Abstract
Although neonicotinoid pesticides are expected to have harmful influence on mammals, there is little animal experimental data to support the effect and mechanisms. Since acetylcholine causes the release of dopamine, neonicotinoids may confer a risk of developmental disorders via a disturbance in the monoamine systems. Male mice were peripubertally administered dinotefuran (DIN) referring to no observed effect level (NOEL) and performed behavioral and immunohistological analyses. In an open field test, the total locomotor activity was increased in a dose-dependent manner. The immunoreactivity of tyrosine hydroxylase in the substantia nigra was increased in DIN-exposed mice. These results suggest that exposure to DIN in peripubertal male mice causes hyperactivity and a disturbance of dopaminergic signaling.
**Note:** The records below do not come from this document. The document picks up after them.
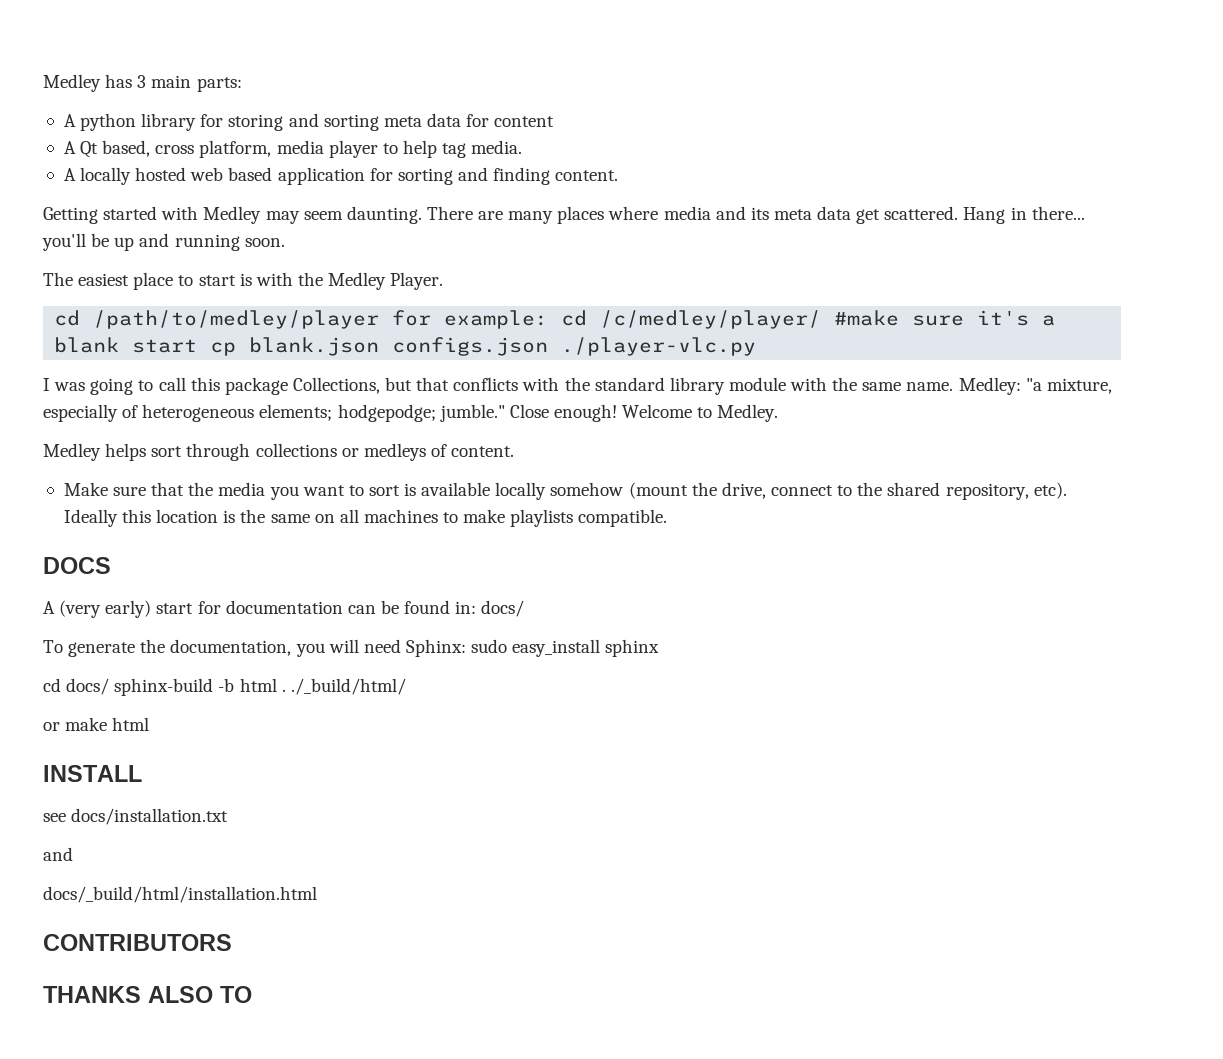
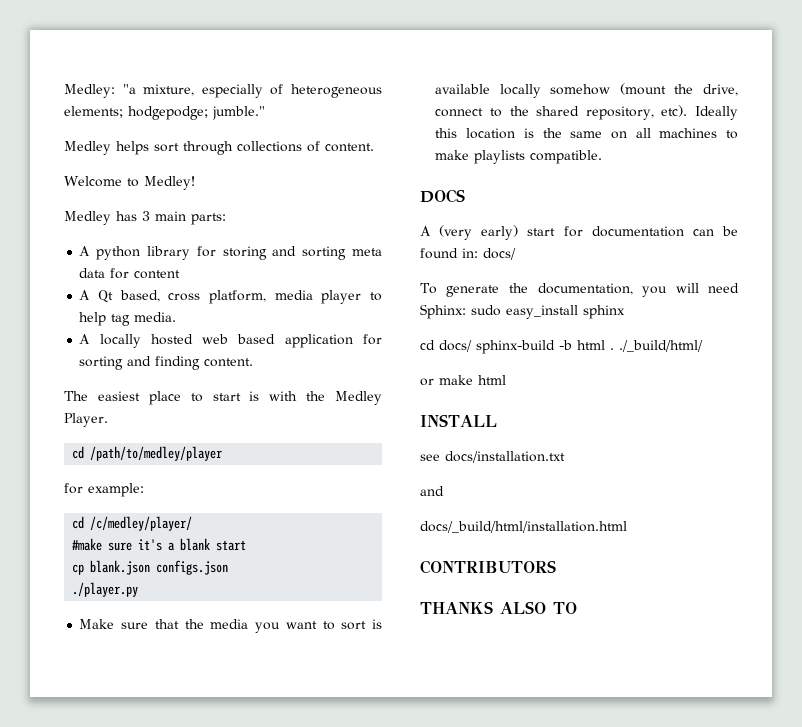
(43, 83) none -> [64,84,382,98] [64,106,265,120] [64,141,374,155] [64,176,195,190] Medley: "a mixture, especially of heterogeneous elements; hodgepodge; jumble." // Medley helps sort through collections of content. // Welcome to Medley! //
[43,206,1085,224] [42,233,285,251] // Getting started with Medley may seem daunting. There are many places where media and its meta data get scattered. Hang in there... you'll be up and running soon. -> (254, 362) none
(380, 319) none -> (223, 453) //
(549, 319) none -> (144, 490) //
(822, 319) none -> (193, 523) //
(198, 346) none -> (247, 545) //
[561,337,757,356] [43,377,1112,395] [43,404,779,422] [43,443,515,461] ./player-vlc.py // I was going to call this package Collections, but that conflicts with the standard library module with the same name. Medley: "a mixture, especially of heterogeneous elements; hodgepodge; jumble." Close enough! Welcome to Medley. // Medley helps sort through collections or medleys of content. -> [72,582,139,597] // ./player.py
Keywords: dinotefuran, dopamine, hyperactivity, neonicotinoid, neurobehavioral effect
Neonicotinoids are modeled on the chemical structure of nicotine and have been used as pesticides in recent years. Since they have much higher affinity for the nicotinic acetylcholine receptors (nAChR) of insects than of mammals [17], they have been considered to have low toxicity to mammals. Nevertheless, it has been reported that neonicotinoids have nicotine-like excitatory effects on mammalian nAChR [9]. In addition, several studies have reported that neonicotinoids have various effects on the reproductive systems and neurobehavior of quails and mice [6,7,8, 16, 19]. nAChR is widely expressed in the central nervous system [4], and numerous functions of acetylcholine signals have been elucidated, including the induction of dopamine (DA) release [1].
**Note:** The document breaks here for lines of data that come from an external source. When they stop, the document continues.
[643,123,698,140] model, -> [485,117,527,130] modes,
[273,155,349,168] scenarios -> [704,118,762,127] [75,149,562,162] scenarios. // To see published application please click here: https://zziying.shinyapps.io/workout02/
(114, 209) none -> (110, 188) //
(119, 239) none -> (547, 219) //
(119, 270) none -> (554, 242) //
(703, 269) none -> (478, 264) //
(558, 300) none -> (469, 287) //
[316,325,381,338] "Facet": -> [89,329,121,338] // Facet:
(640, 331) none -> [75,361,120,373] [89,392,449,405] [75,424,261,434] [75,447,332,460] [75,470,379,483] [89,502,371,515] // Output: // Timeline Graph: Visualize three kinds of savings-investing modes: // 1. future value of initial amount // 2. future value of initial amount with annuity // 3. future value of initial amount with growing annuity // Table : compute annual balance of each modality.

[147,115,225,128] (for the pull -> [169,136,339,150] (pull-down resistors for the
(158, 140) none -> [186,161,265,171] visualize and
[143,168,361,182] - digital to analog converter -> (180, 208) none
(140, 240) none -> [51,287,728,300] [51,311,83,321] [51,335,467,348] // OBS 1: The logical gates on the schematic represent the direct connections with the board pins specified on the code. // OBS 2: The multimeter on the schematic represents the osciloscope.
DA, one of the monoamines, is a neurotransmitter synthesized from tyrosine. The major DA nerves in the midbrain belong to nigrostriatal pathway. In this pathway involved in motor function, the cell body exists mainly in the substantia nigra (SN), and the axon is projected to the striatum. In a previous study, sequential injections with paraquat resulted in a significant loss of dopaminergic neurons in the SN [11]. In addition, an in vivo study showed that neonicotinoid causes transient DA release in the rat striatum [2]. Therefore, the nigrostriatal pathway is considered to be a target of chemical substances in the environment.
The World Health Organization and United Nations Environment Programme (WHO/UNEP) have expressed alarm over the influence of pesticides have various influences on humans and ecosystems [18]. In addition, the American Academy of Pediatrics (AAP) published a report on the relationship between pesticides and developmental disorders [14]. Indeed, the number of children with developmental disabilities in Japan has more than doubled in the past decade based on the results of a survey on special needs education in FY 2016 [12]. It has been suggested that pesticides and other environmental chemical substances are responsible for the increase in developmental disabilities [10].
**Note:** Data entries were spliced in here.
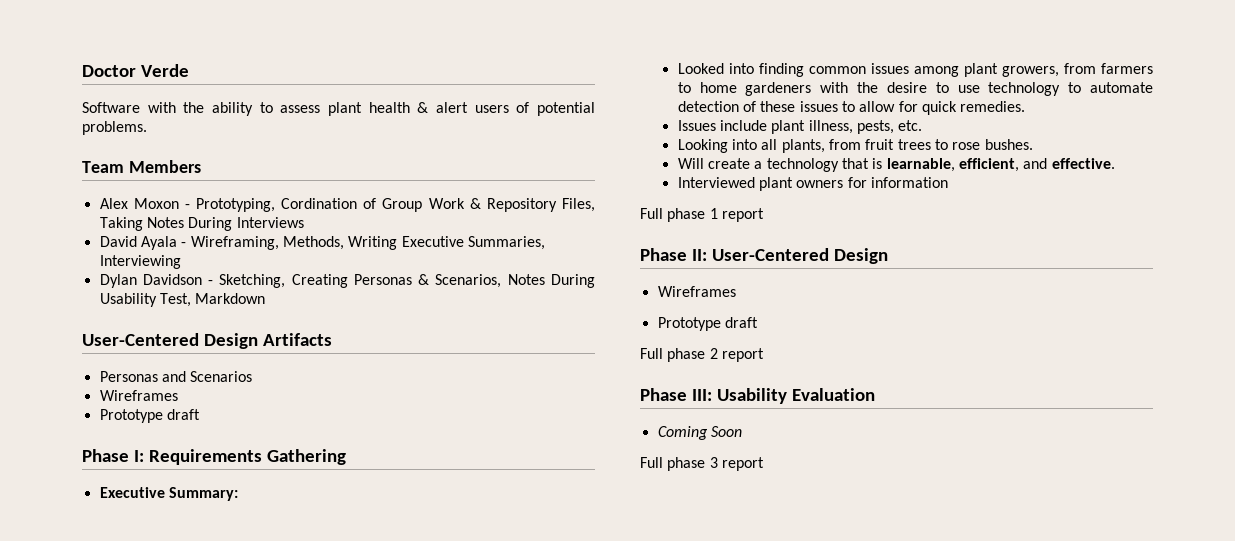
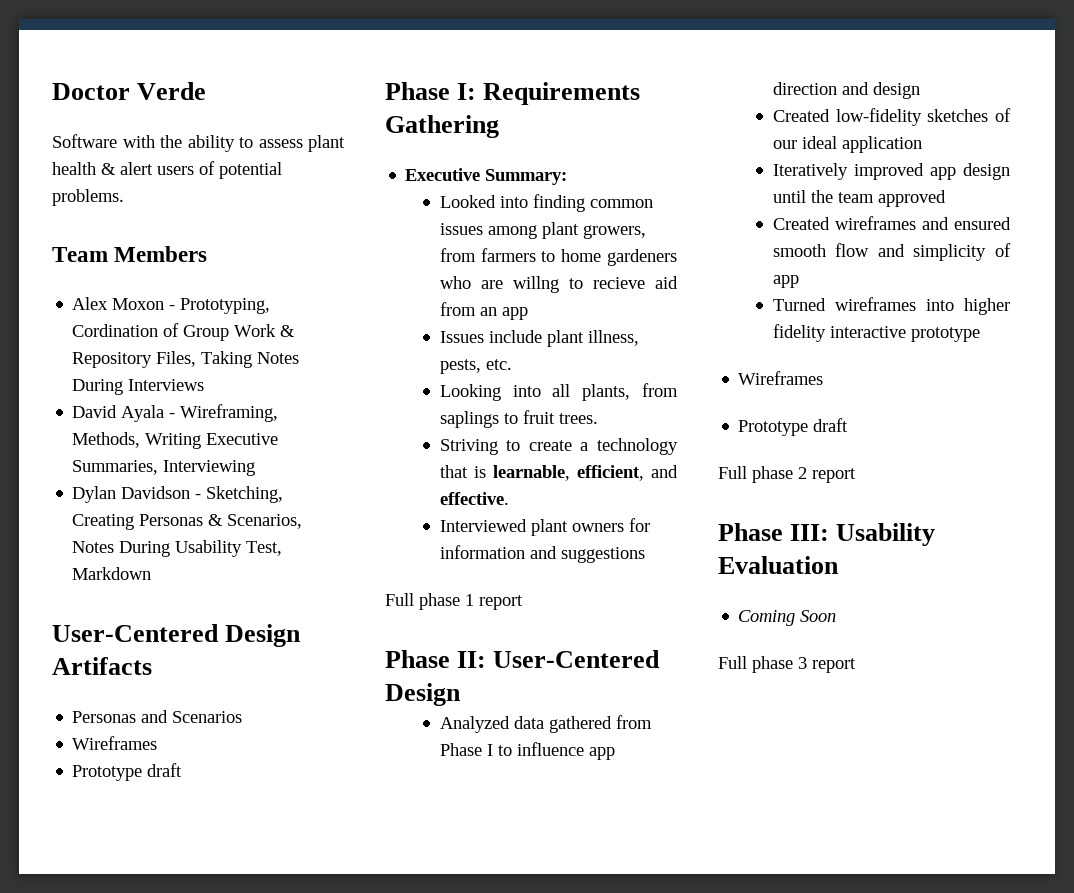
[820,82,1153,96] [677,101,1026,115] with the desire to use technology to automate detection of these issues to allow for quick remedies. -> [439,276,678,293] [439,302,528,320] who are willng to recieve aid from an app
[865,139,1033,150] [677,158,704,169] fruit trees to rose bushes. // Will -> [439,410,598,428] [439,439,521,455] saplings to fruit trees. // Striving to
(949, 182) none -> [529,546,645,563] and suggestions
(888, 256) none -> [439,715,652,733] [439,742,615,760] [772,82,920,99] [772,108,1011,126] [772,136,922,153] [772,163,1010,180] [772,190,946,207] [772,216,1011,230] [772,243,1011,261] [772,275,799,288] [772,297,1010,315] [772,324,980,342] // Analyzed data gathered from Phase I to influence app direction and design // Created low-fidelity sketches of our ideal application // Iteratively improved app design until the team approved // Created wireframes and ensured smooth flow and simplicity of app // Turned wireframes into higher fidelity interactive prototype

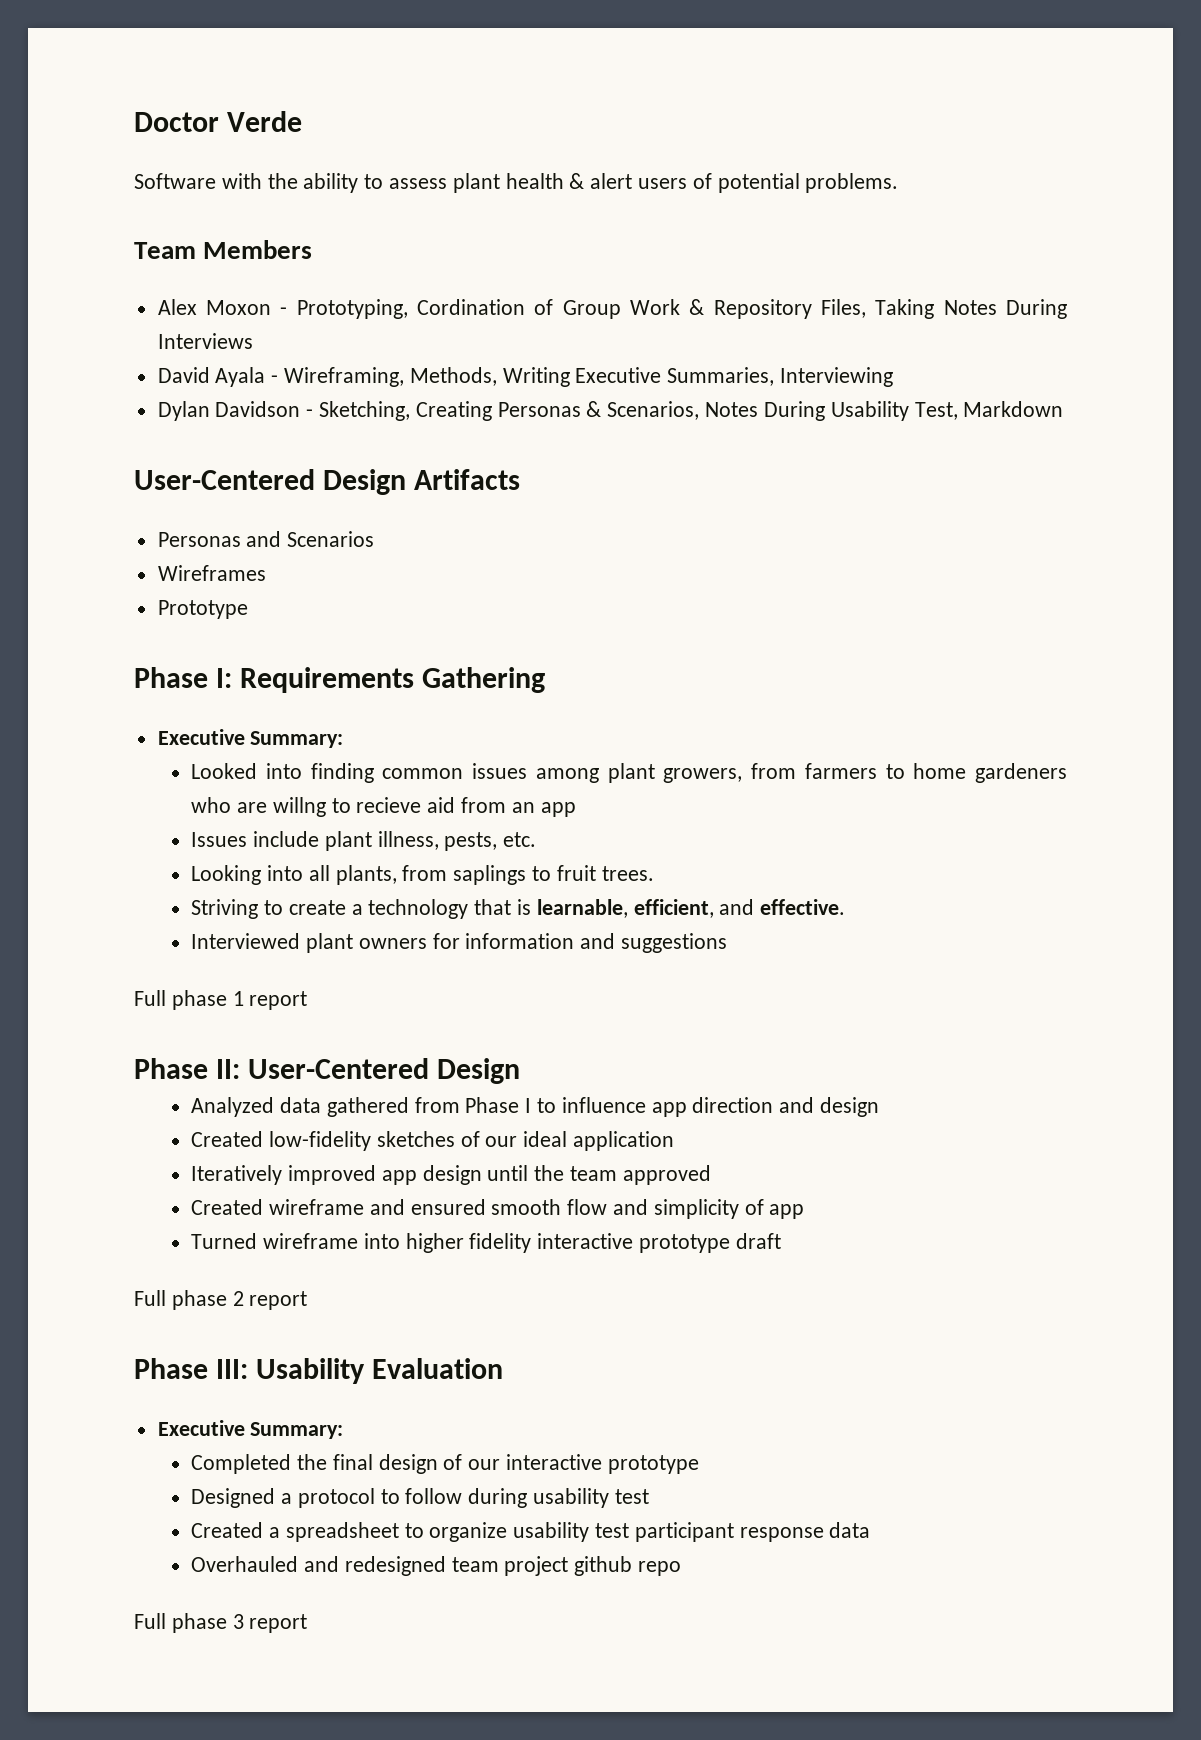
[147,763,183,777] draft -> (248, 609) none
[834,216,916,230] wireframes -> [268,1199,364,1215] wireframe
[834,297,916,311] wireframes -> [262,1233,358,1249] wireframe
[738,371,824,385] [738,420,809,436] // Wireframes // Prototype -> (731, 1243) none
[738,610,837,626] Coming Soon -> [157,1420,344,1439] [191,1454,699,1474] [191,1488,649,1508] [191,1522,871,1542] [191,1556,682,1576] Executive Summary: // Completed the final design of our interactive prototype // Designed a protocol to follow during usability test // Created a spreadsheet to organize usability test participant response data // Overhauled and redesigned team project github repo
Dinotefuran (DIN) was developed in 2002 as one of the latest neonicotinoids; it has the largest domestic shipment volume in Japan. While various effects of neonicotinoids have been reported, there has been little research on the effects of DIN on mammals. In this study, we aimed to analyze the effects of DIN exposure during the peripubertal period on the nigrostriatal pathway and behavior.
Male C57BL/6NCrSlc mice were purchased from Japan SLC (Hamamatsu, Japan) and maintained as described elsewhere [7]. This study was approved by the Institutional Animal Care and Use Committee (permission number: 26-05-07) and carried out according to the Kobe University Animal Experimental Regulations.
We divided the mice into four groups (n=6 in each) based on agricultural chemicals and animal drug evaluation form [3] in which 550 mg/kg/day DIN is no observed effect level (NOEL) in mice: DIN-0 (Control), DIN-100 (100 mg/kg/day), DIN-500 (500 mg/kg/day), and DIN-2500 (2,500 mg/kg/day). All mice were actively administered Water-soluble Arubarin® (consisting of 20% DIN; Mitsui Chemical Co., Ltd., Tokyo, Japan) dissolved in water from 3 to 8 weeks of age. We determined the body weights and water drinking volume in individual mice to estimate the amounts of the putative exposure of DIN twice a week.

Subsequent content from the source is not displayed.